═══ THE DATA ═══
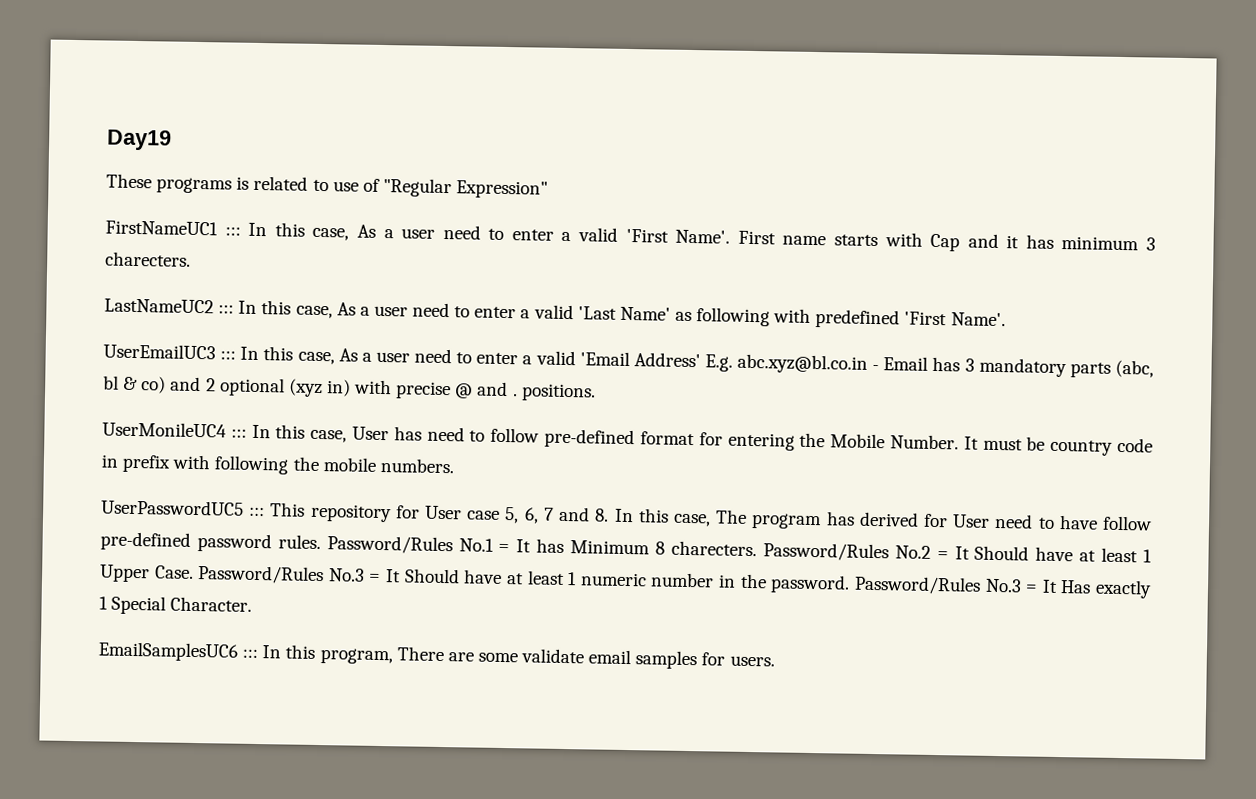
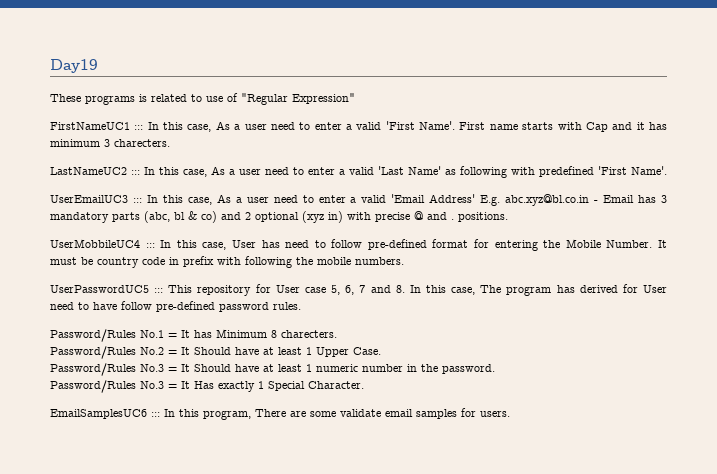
- UserMonileUC4 ::: In this case, User has need to follow pre-defined format for entering the Mobile Number.
+ UserMobbileUC4 ::: In this case, User has need to follow pre-defined format for entering the Mobile Number.
- This repository for User case 5, 6, 7 and 8. In this case, The program has derived for User need to have follow pre-defined password rules. Password/Rules No.1 = It has Minimum 8 charecters. Password/Rules No.2 = It Should have at least 1 Upper Case. Password/Rules No.3 = It Should have at least 1 numeric number in the password. Password/Rules No.3 = It Has exactly 1 Special Character.
+ This repository for User case 5, 6, 7 and 8. In this case, The program has derived for User need to have follow pre-defined password rules.
+ Password/Rules No.1 = It has Minimum 8 charecters.
+ Password/Rules No.2 = It Should have at least 1 Upper Case.
+ Password/Rules No.3 = It Should have at least 1 numeric number in the password.
+ Password/Rules No.3 = It Has exactly 1 Special Character.

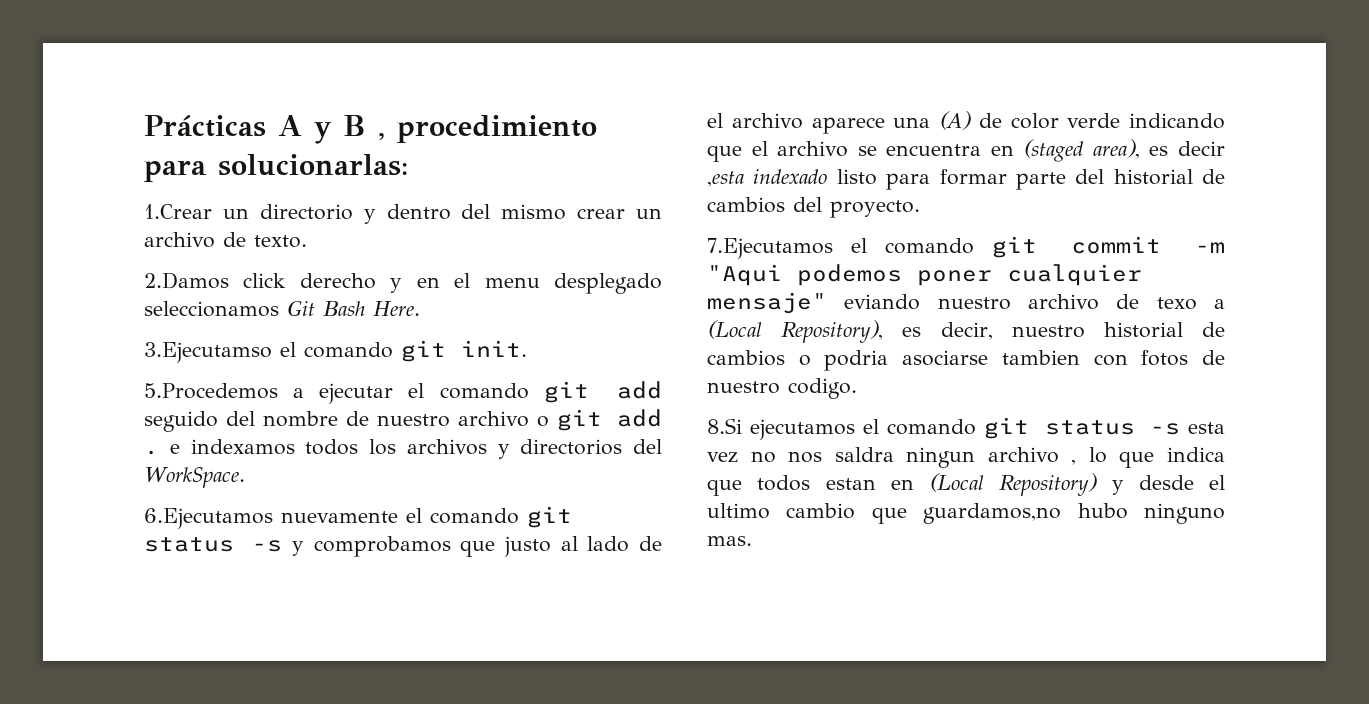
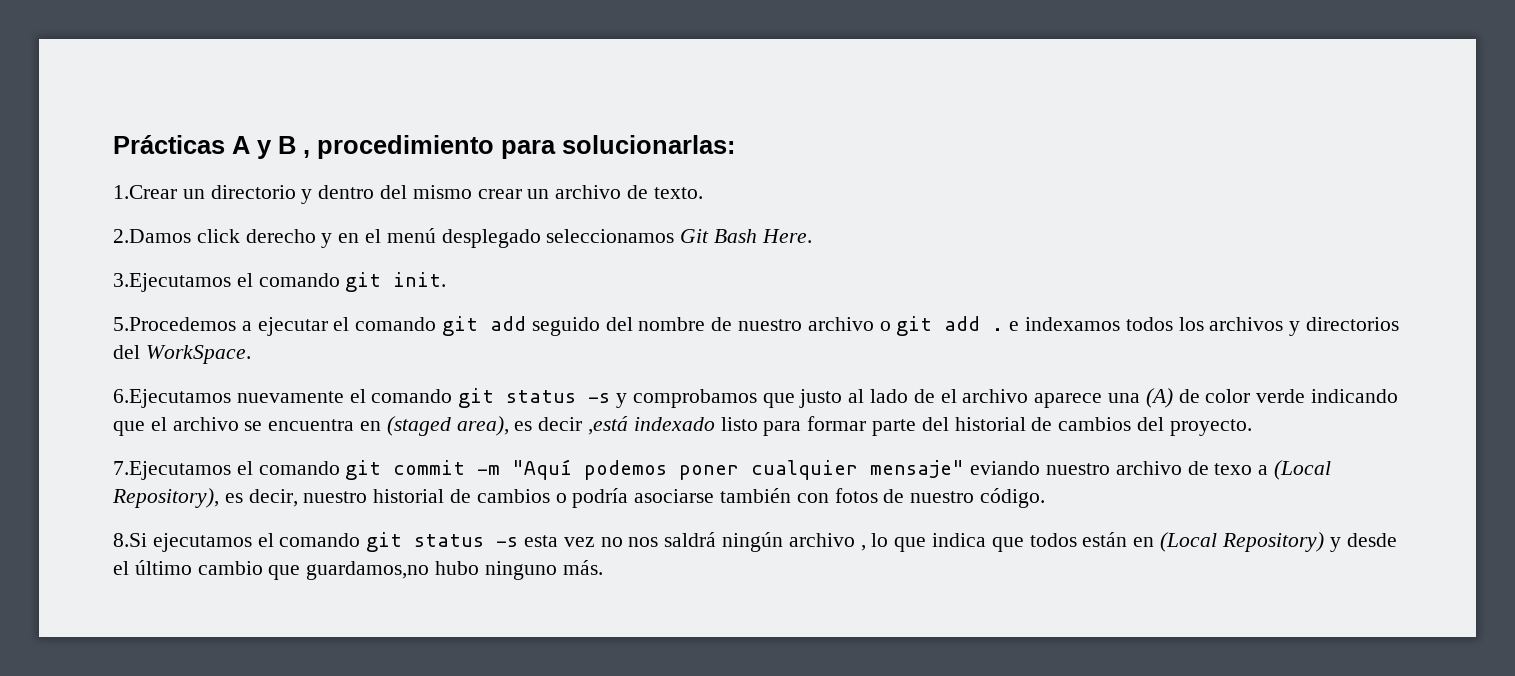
- 2.Damos click derecho y en el menu desplegado seleccionamos Git Bash Here.
+ 2.Damos click derecho y en el menú desplegado seleccionamos Git Bash Here.
- 3.Ejecutamso el comando git init.
+ 3.Ejecutamos el comando git init.
- 6.Ejecutamos nuevamente el comando git status -s y comprobamos que justo al lado de el archivo aparece una (A) de color verde indicando que el archivo se encuentra en (staged area), es decir ,esta indexado listo para formar parte del historial de cambios del proyecto.
+ 6.Ejecutamos nuevamente el comando git status -s y comprobamos que justo al lado de el archivo aparece una (A) de color verde indicando que el archivo se encuentra en (staged area), es decir ,está indexado listo para formar parte del historial de cambios del proyecto.
- 7.Ejecutamos el comando git commit -m "Aqui podemos poner cualquier mensaje" eviando nuestro archivo de texo a (Local Repository), es decir, nuestro historial de cambios o podria asociarse tambien con fotos de nuestro codigo.
+ 7.Ejecutamos el comando git commit -m "Aquí podemos poner cualquier mensaje" eviando nuestro archivo de texo a (Local Repository), es decir, nuestro historial de cambios o podría asociarse también con fotos de nuestro código.
- 8.Si ejecutamos el comando git status -s esta vez no nos saldra ningun archivo , lo que indica que todos estan en (Local Repository) y desde el ultimo cambio que guardamos,no hubo ninguno mas.
+ 8.Si ejecutamos el comando git status -s esta vez no nos saldrá ningún archivo , lo que indica que todos están en (Local Repository) y desde el último cambio que guardamos,no hubo ninguno más.

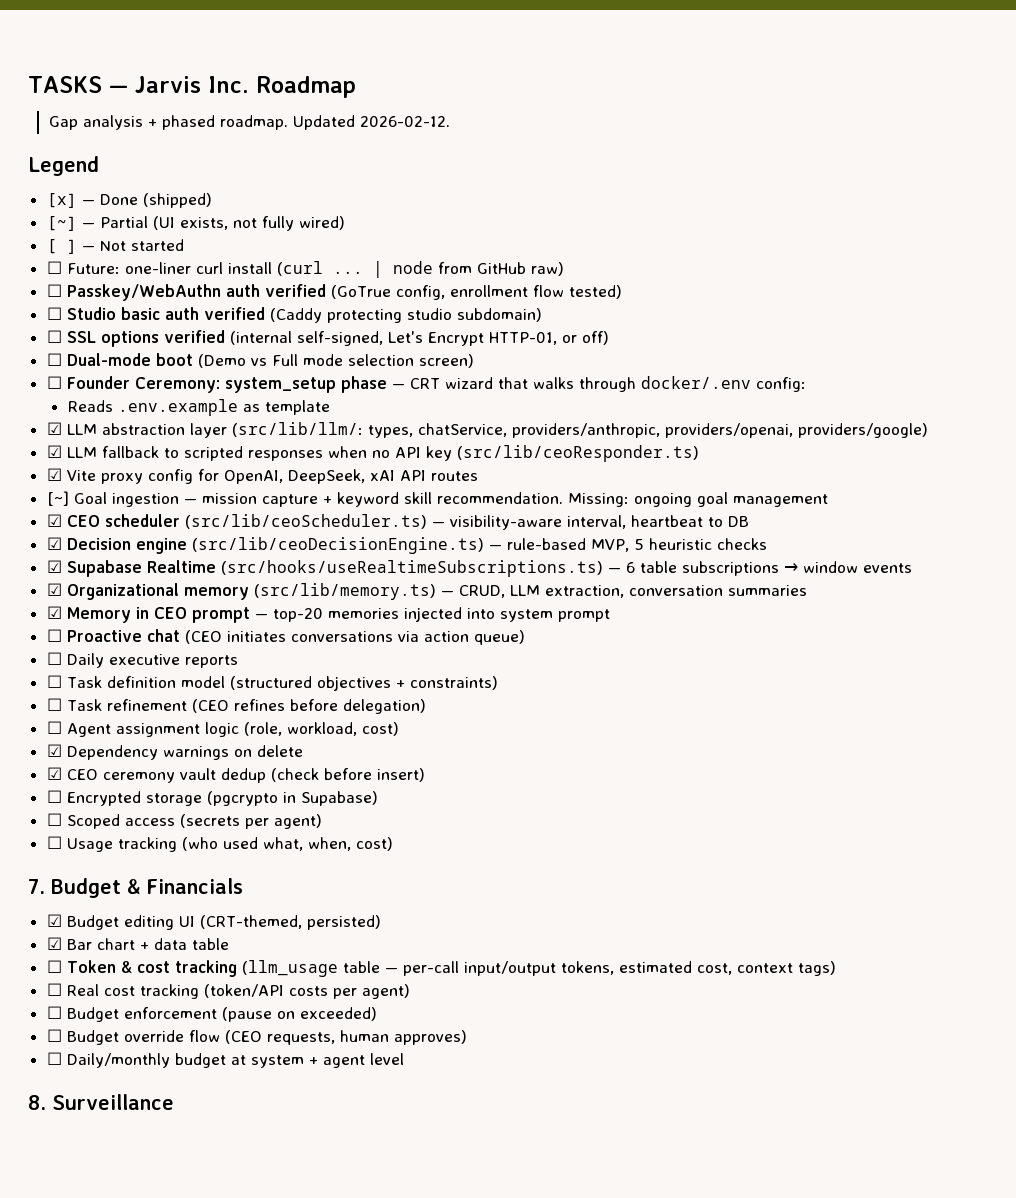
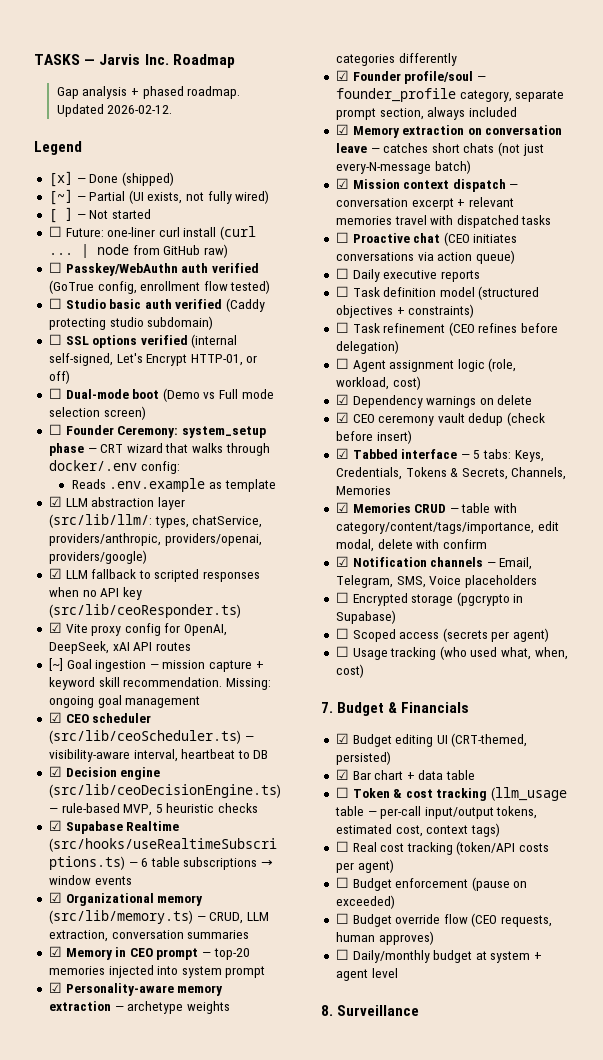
+ ☑ Personality-aware memory extraction — archetype weights categories differently
+ ☑ Founder profile/soul — founder_profile category, separate prompt section, always included
+ ☑ Memory extraction on conversation leave — catches short chats (not just every-N-message batch)
+ ☑ Mission context dispatch — conversation excerpt + relevant memories travel with dispatched tasks
+ ☑ Tabbed interface — 5 tabs: Keys, Credentials, Tokens & Secrets, Channels, Memories
+ ☑ Memories CRUD — table with category/content/tags/importance, edit modal, delete with confirm
+ ☑ Notification channels — Email, Telegram, SMS, Voice placeholders

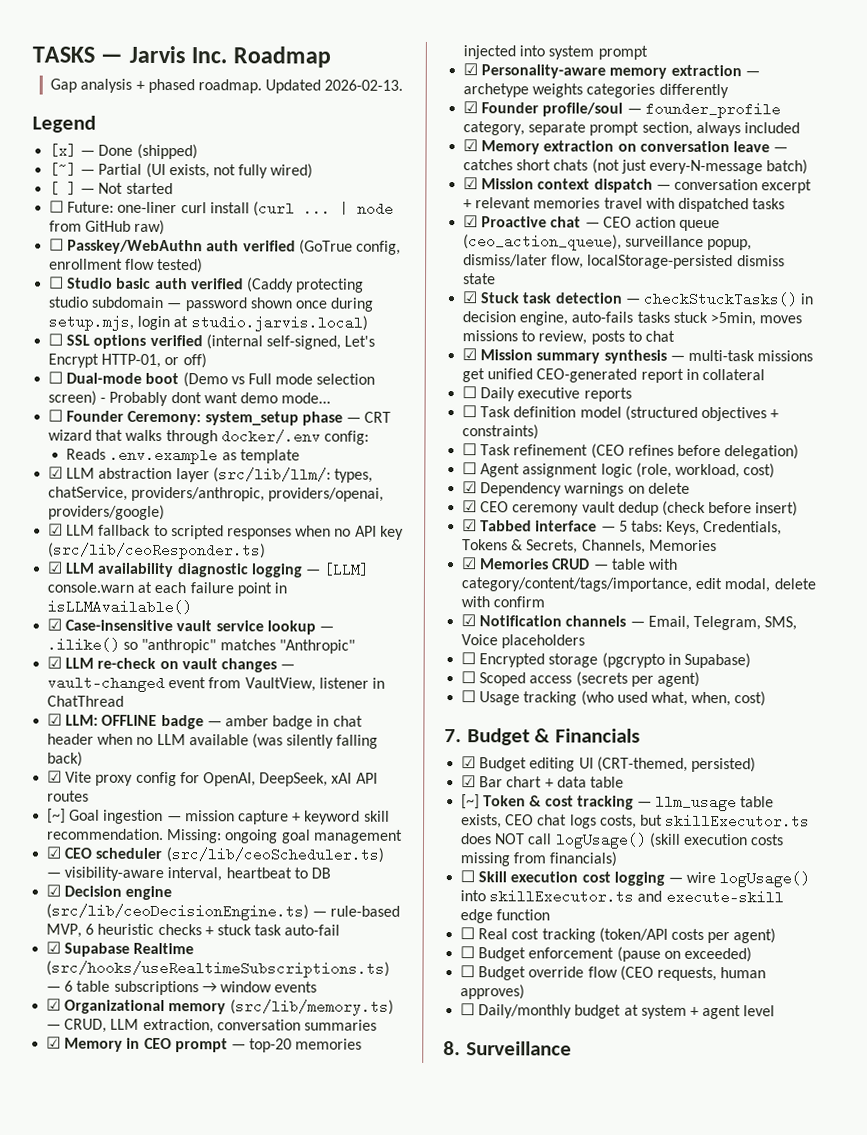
- Updated 2026-02-12.
+ Updated 2026-02-13.
- ☐ Studio basic auth verified (Caddy protecting studio subdomain)
+ ☐ Studio basic auth verified (Caddy protecting studio subdomain — password shown once during setup.mjs, login at studio.jarvis.local)
- ☐ Dual-mode boot (Demo vs Full mode selection screen)
+ ☐ Dual-mode boot (Demo vs Full mode selection screen) - Probably dont want demo mode...
+ ☑ LLM availability diagnostic logging — [LLM] console.warn at each failure point in isLLMAvailable()
+ ☑ Case-insensitive vault service lookup — .ilike() so "anthropic" matches "Anthropic"
+ ☑ LLM re-check on vault changes — vault-changed event from VaultView, listener in ChatThread
+ ☑ LLM: OFFLINE badge — amber badge in chat header when no LLM available (was silently falling back)
- ☑ Decision engine (src/lib/ceoDecisionEngine.ts) — rule-based MVP, 5 heuristic checks
+ ☑ Decision engine (src/lib/ceoDecisionEngine.ts) — rule-based MVP, 6 heuristic checks + stuck task auto-fail
- ☐ Proactive chat (CEO initiates conversations via action queue)
+ ☑ Proactive chat — CEO action queue (ceo_action_queue), surveillance popup, dismiss/later flow, localStorage-persisted dismiss state
+ ☑ Stuck task detection — checkStuckTasks() in decision engine, auto-fails tasks stuck >5min, moves missions to review, posts to chat
+ ☑ Mission summary synthesis — multi-task missions get unified CEO-generated report in collateral
- ☐ Token & cost tracking (llm_usage table — per-call input/output tokens, estimated cost, context tags)
+ [~] Token & cost tracking — llm_usage table exists, CEO chat logs costs, but skillExecutor.ts does NOT call logUsage() (skill execution costs missing from financials)
+ ☐ Skill execution cost logging — wire logUsage() into skillExecutor.ts and execute-skill edge function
═══
• **WHAT TO DO**
Final part of the records: return the line that contains "listener in ChatThread" and every line after it, exactly, with no other lines added.

• **SOLUTION TO THE PROBLEM**
+ ☑ LLM re-check on vault changes — vault-changed event from VaultView, listener in ChatThread
+ ☑ LLM: OFFLINE badge — amber badge in chat header when no LLM available (was silently falling back)
- ☑ Decision engine (src/lib/ceoDecisionEngine.ts) — rule-based MVP, 5 heuristic checks
+ ☑ Decision engine (src/lib/ceoDecisionEngine.ts) — rule-based MVP, 6 heuristic checks + stuck task auto-fail
- ☐ Proactive chat (CEO initiates conversations via action queue)
+ ☑ Proactive chat — CEO action queue (ceo_action_queue), surveillance popup, dismiss/later flow, localStorage-persisted dismiss state
+ ☑ Stuck task detection — checkStuckTasks() in decision engine, auto-fails tasks stuck >5min, moves missions to review, posts to chat
+ ☑ Mission summary synthesis — multi-task missions get unified CEO-generated report in collateral
- ☐ Token & cost tracking (llm_usage table — per-call input/output tokens, estimated cost, context tags)
+ [~] Token & cost tracking — llm_usage table exists, CEO chat logs costs, but skillExecutor.ts does NOT call logUsage() (skill execution costs missing from financials)
+ ☐ Skill execution cost logging — wire logUsage() into skillExecutor.ts and execute-skill edge function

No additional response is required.